[Source records]
=-=-=

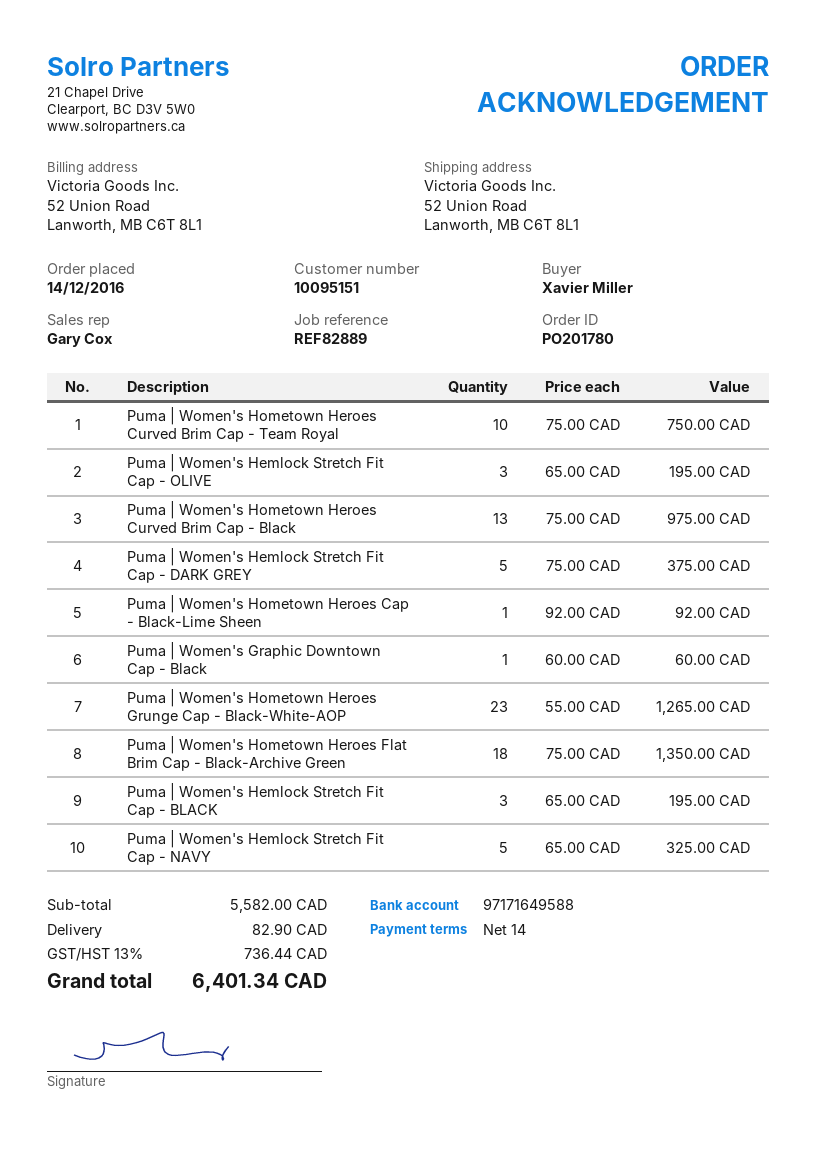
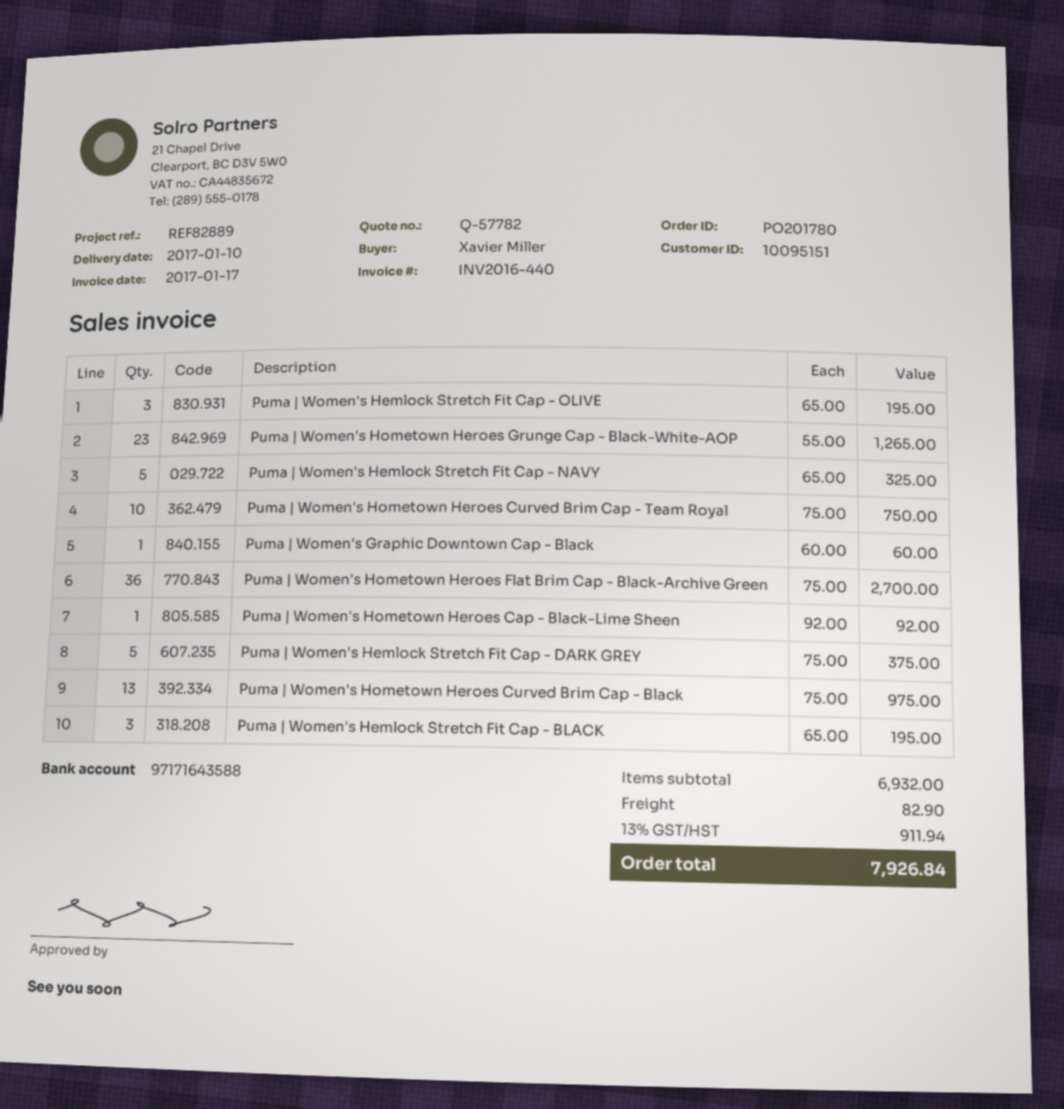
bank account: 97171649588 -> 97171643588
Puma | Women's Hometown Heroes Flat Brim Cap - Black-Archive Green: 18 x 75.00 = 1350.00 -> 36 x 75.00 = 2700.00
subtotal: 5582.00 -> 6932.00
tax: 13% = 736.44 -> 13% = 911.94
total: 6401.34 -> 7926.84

=-=-=

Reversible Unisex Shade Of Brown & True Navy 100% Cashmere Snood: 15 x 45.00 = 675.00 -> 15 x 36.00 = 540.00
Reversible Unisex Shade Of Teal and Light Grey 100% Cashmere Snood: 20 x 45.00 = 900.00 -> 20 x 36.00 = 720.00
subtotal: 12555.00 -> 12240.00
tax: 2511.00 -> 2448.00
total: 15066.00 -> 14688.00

=-=-=

▶ _WORK REQUEST_: The answer must consist of every line from the entries above that contains "Reversible".

▶ _EXERCISE ANSWER_:
Reversible Unisex Shade Of Brown & True Navy 100% Cashmere Snood: 15 x 45.00 = 675.00 -> 15 x 36.00 = 540.00
Reversible Unisex Shade Of Teal and Light Grey 100% Cashmere Snood: 20 x 45.00 = 900.00 -> 20 x 36.00 = 720.00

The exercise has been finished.